Work order:
Return only the line containing "klasik yang sederhana" and each line after it, exactly as written, through the end of the records.

[Difference listings]
- - - - - - -

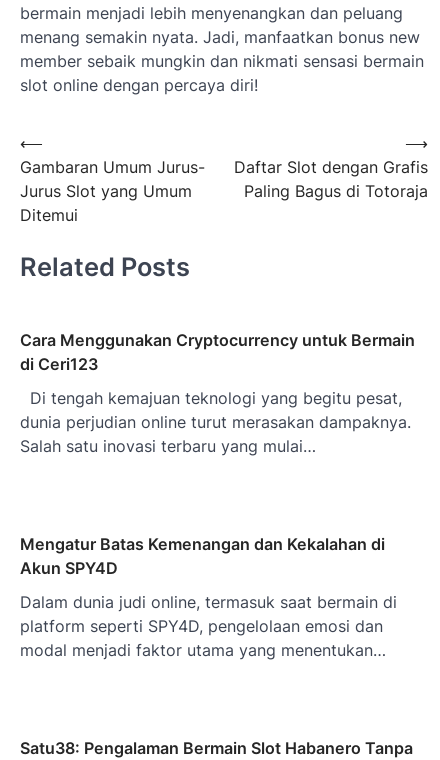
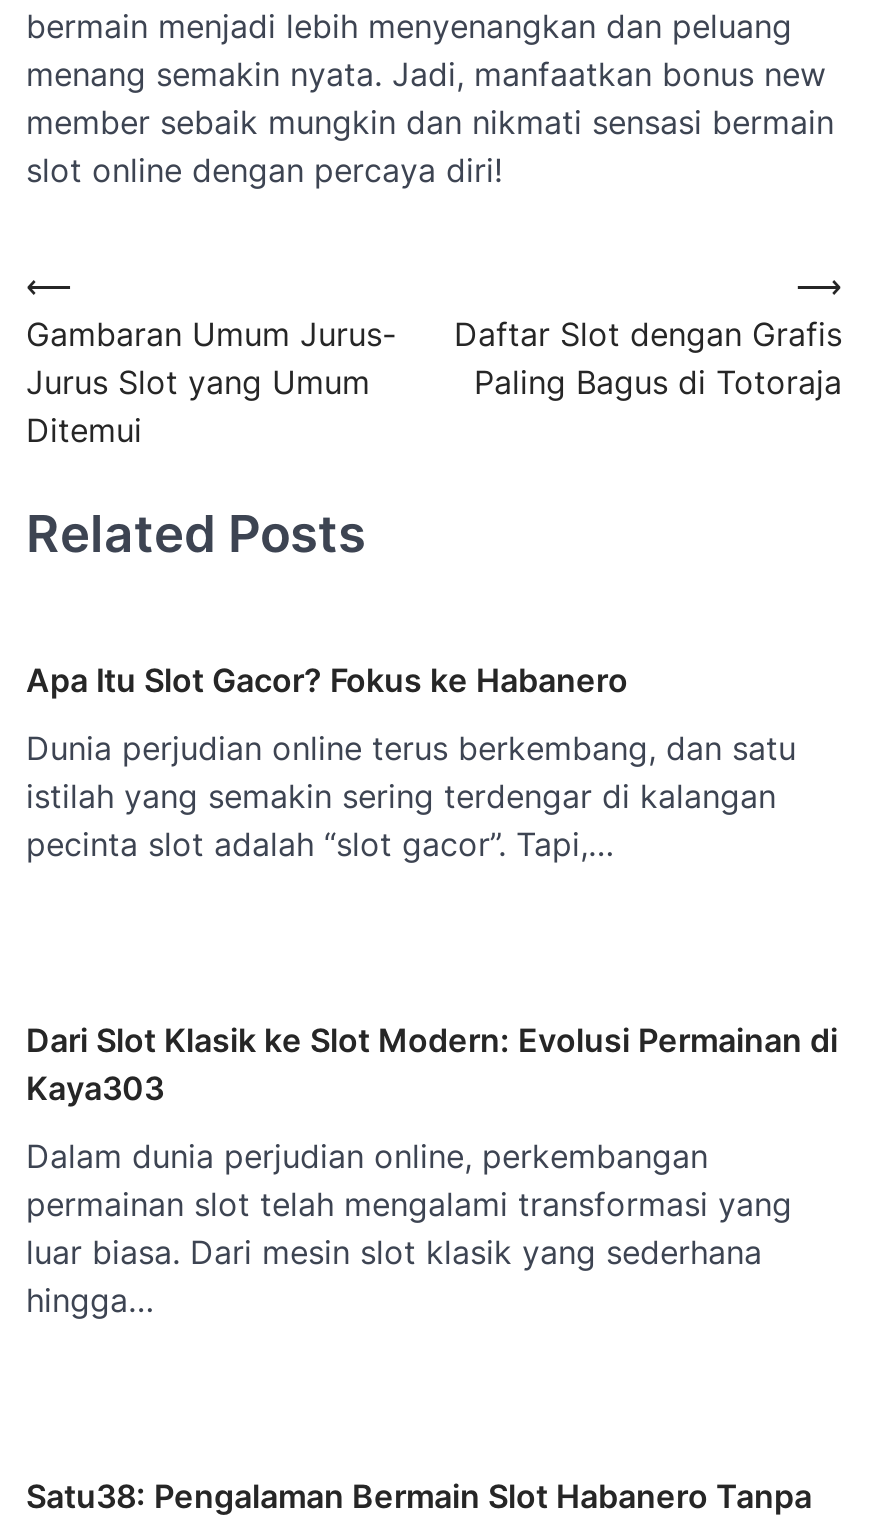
- Cara Menggunakan Cryptocurrency untuk Bermain
- di Ceri123
+ Apa Itu Slot Gacor? Fokus ke Habanero

- Di tengah kemajuan teknologi yang begitu pesat,
- dunia perjudian online turut merasakan dampaknya.
- Salah satu inovasi terbaru yang mulai…
+ Dunia perjudian online terus berkembang, dan satu
+ istilah yang semakin sering terdengar di kalangan
+ pecinta slot adalah “slot gacor”. Tapi,…

- Mengatur Batas Kemenangan dan Kekalahan di
- Akun SPY4D
+ Dari Slot Klasik ke Slot Modern: Evolusi Permainan di
+ Kaya303

- Dalam dunia judi online, termasuk saat bermain di
- platform seperti SPY4D, pengelolaan emosi dan
- modal menjadi faktor utama yang menentukan…
+ Dalam dunia perjudian online, perkembangan
+ permainan slot telah mengalami transformasi yang
+ luar biasa. Dari mesin slot klasik yang sederhana
+ hingga…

- - - - - - -

Solved exercise:
+ luar biasa. Dari mesin slot klasik yang sederhana
+ hingga…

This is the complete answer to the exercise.